A los redactores de la Constitución Española de 1978 se les olvidó amparar al Rey cuando las circunstancias le demandan la posibilidad de negarse a firmar las leyes que atentan contra la unidad de España y la igualdad de los españoles. He leído en las últimas semanas toda suerte de interpretaciones de expertos constitucionalistas al respecto, y las opiniones que confirman la obligatoriedad del Rey a firmar la futura ley de amnistía de Sánchez en beneficio de los golpistas y delincuentes fugados catalanes son mayoritarias. La Constitución Española, que tan conveniente ha sido leída y acatada desde la buena voluntad, es nubosa y desconcertante cuando se interpreta desde la trampa. El Rey es el Jefe Supremo de las Fuerzas Armadas, pero recurrir a esa Jefatura le llevaría a ser considerado un golpista sin los beneficios que a los golpistas condenados y fugados garantiza la perversa ley sanchista. Al Rey sólo le quedaba una opción estética y ética para manifestar su disgusto. El gesto. Y el gesto de su rostro, cuando recibía de la separatista balear-catalana el resultado positivo de la investidura de quien ha vendido España por siete votos para permanecer en La Moncloa, y el gesto de distancia inamistosa mantenida por el Rey en el acto de juramento o promesa de guardar y hacer guardar la Constitución del mentiroso en La Zarzuela ha dado la vuelta al mundo. Ese gesto, y no escribo desde la emoción y sí desde la contrariedad de su significado, ha constituido la reacción más digna de cuantas se han producido ante la traición culminada. El gesto de un Rey cabreado por su imposibilidad constitucional de mandar al carajo al tramposo que prometía ante su persona la lealtad que no tiene, ni la promesa que no va a cumplir.
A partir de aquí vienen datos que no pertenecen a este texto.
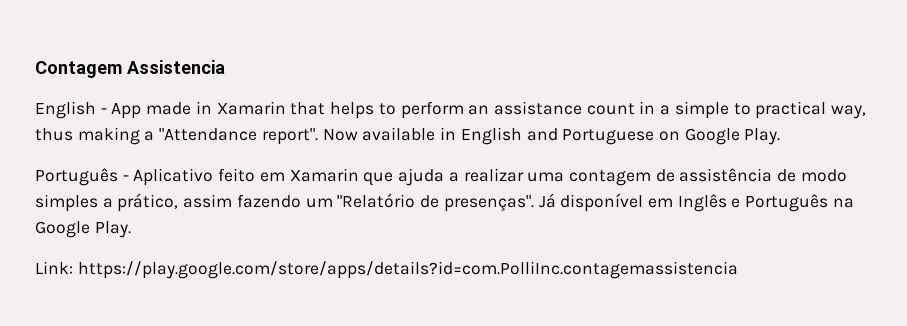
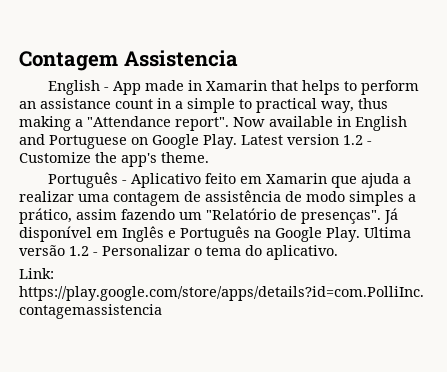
(781, 136) none -> [241,134,372,145] [19,152,209,167] Latest version 1.2 - Customize the app's theme.
(131, 229) none -> [364,227,411,238] [19,245,338,260] Ultima versão 1.2 - Personalizar o tema do aplicativo.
Su seriedad lo decía todo –Si tuviera competencia para ello, te iba a firmar esa ley tu… lo que sea. El ejemplo Balduino, según nuestra Constitución, es inviable.

Jiménez Losantos bautizó a Don Juan Carlos como el Campechano y a Don Felipe como el Preparado. Al primero le conozco personalmente mucho más que al segundo. Quizá Jiménez Losantos no ha tenido la oportunidad de coincidir con un arrebato de indignación de Don Juan Carlos, y ha olvidado su meneo verbal al dictador comunista Hugo Chávez.
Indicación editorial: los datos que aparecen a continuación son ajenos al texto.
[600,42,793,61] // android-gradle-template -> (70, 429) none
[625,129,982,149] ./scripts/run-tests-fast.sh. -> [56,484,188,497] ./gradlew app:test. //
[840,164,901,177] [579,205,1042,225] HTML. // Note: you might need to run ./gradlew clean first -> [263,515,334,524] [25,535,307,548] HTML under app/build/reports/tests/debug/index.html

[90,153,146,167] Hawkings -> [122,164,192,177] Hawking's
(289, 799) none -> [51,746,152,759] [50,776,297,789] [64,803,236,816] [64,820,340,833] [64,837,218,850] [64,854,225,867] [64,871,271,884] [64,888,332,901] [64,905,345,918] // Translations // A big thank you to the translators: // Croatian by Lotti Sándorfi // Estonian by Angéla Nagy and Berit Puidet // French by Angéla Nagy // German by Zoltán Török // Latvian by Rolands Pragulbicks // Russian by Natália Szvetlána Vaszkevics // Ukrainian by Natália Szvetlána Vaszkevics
Los Reyes están obligados a cumplir con la cortesía. Y tienen sus claves. En una cena, un comensal se tomó la confianza de contar una anécdota tan grosera como inoportuna de un personaje ausente. Don Juan Carlos no movió ni un músculo de la cara y le cambió la familiaridad del trato. Pasó del tuteo a hablarle de «usted». –Lo que usted ha contado de quien no puede defenderse no me ha hecho ninguna gracia. El inoportuno casi desapareció de su silla. El Campechano – según Losantos–, cuando se enfada lo demuestra con una sequedad demoledora sin faltar al respeto. Esa sequedad demoledora del Rey Felipe VI la experimentaron la catalanista presidenta del Congreso de los Diputados y conocida organizadora de ambigús dipsómanos durante la pandemia, y el presidente del Gobierno que se ha condenado a sí mismo por canjear y venderse por siete votos a cambio de la destrucción de España. Porque está sentenciado.
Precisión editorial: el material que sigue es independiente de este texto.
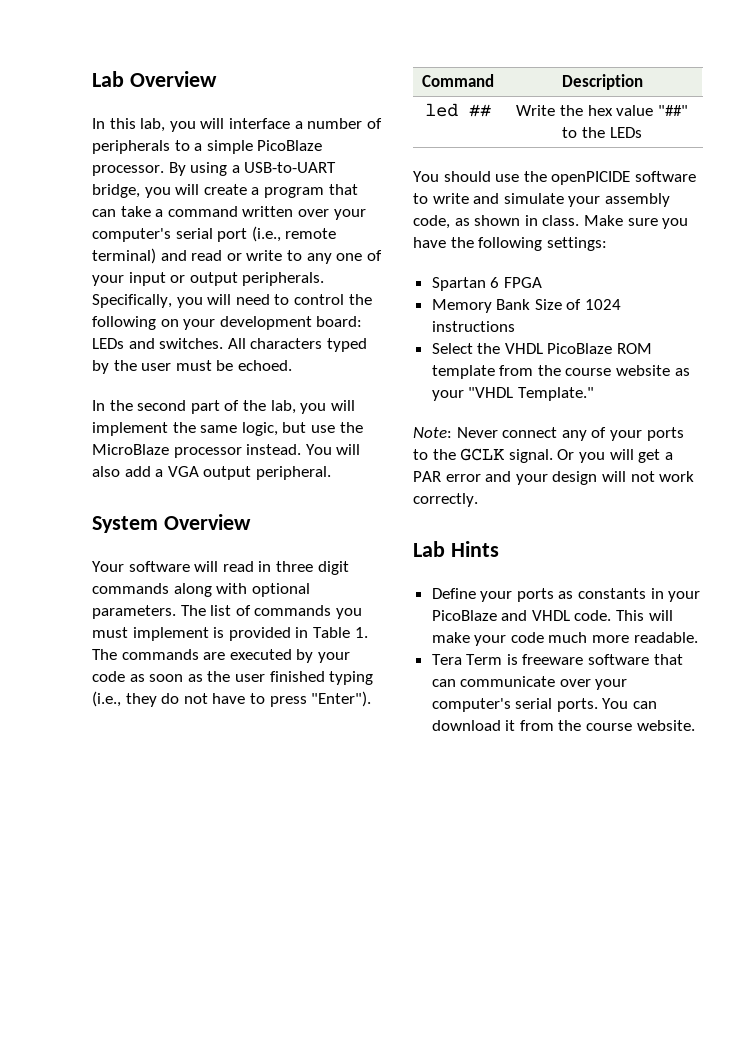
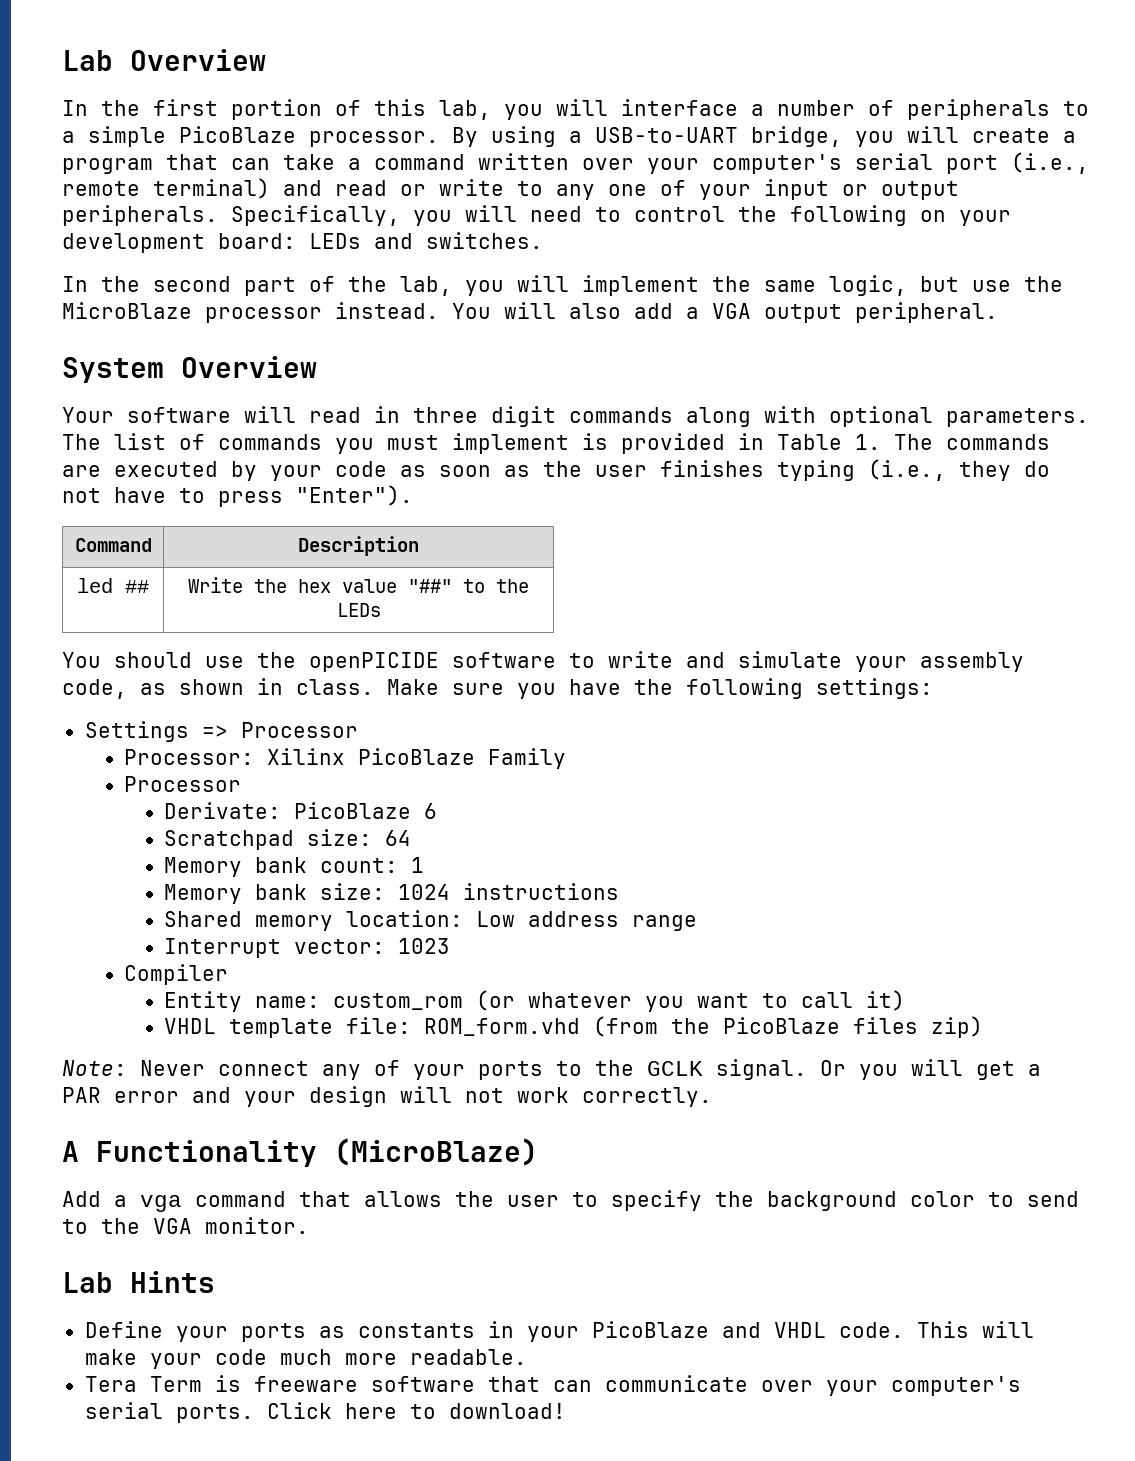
(105, 123) none -> [101,99,361,120] the first portion of
[227,338,367,352] [92,360,292,374] All characters typed by the user must be echoed. -> (543, 240) none
[269,671,325,682] finished -> [660,460,764,477] finishes
[431,277,542,291] [431,299,622,313] [431,321,515,332] [431,343,653,354] [431,365,690,379] [431,387,594,401] Spartan 6 FPGA // Memory Bank Size of 1024 instructions // Select the VHDL PicoBlaze ROM template from the course website as your "VHDL Template." -> [84,721,358,742] [124,748,567,769] [124,776,242,792] [164,802,438,819] [164,829,412,850] [164,857,425,877] [164,883,620,904] [164,910,698,931] [164,938,451,958] [124,964,229,985] [164,990,906,1012] [164,1016,984,1038] Settings => Processor // Processor: Xilinx PicoBlaze Family // Processor // Derivate: PicoBlaze 6 // Scratchpad size: 64 // Memory bank count: 1 // Memory bank size: 1024 instructions // Shared memory location: Low address range // Interrupt vector: 1023 // Compiler // Entity name: custom_rom (or whatever you want to call it) // VHDL template file: ROM_form.vhd (from the PicoBlaze files zip)
(478, 500) none -> [62,1138,538,1167] [62,1190,1079,1212] [62,1217,309,1234] // A Functionality (MicroBlaze) // Add a vga command that allows the user to specify the background color to send to the VGA monitor.
[602,698,658,709] [431,720,695,731] You can download it from the course website. -> [266,1402,566,1419] Click here to download!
Los Reyes no insultan. Un nuevo millonario, enriquecido en el régimen anterior, saludó a Don Juan con esta delicadeza: –El cuello de su camisa de seda está muy gastado. Don Juan le respondió con una sonrisa y una observación. –Es lógico, porque llevo este tipo de camisas desde hace muchos más siglos que usted.

Cuando a los Reyes no les queda otra salida para mantener la dignidad y la distancia, o cambian el tratamiento o se manifiestan con el gesto callado, adusto e impasible. El hortera embustero y desleal, al posar para inmortalizar su falsa promesa, le hizo un comentario al Rey en plan gracioso. En otra ocasión el Rey, sólo por cortesía, le habría dedicado una sonrisa. En esta ocasión, le miró, no sonrió, nada dijo, miró al frente, y dejó al chistoso cortadísimo.

Esa seriedad del Rey, esa expresión de granito, esa imagen de incomodidad con la gentuza que le rodeaba, me ha parecido grandiosa. Ha dado la vuelta al mundo como una denuncia callada. El tedio y náusea de un Rey de España.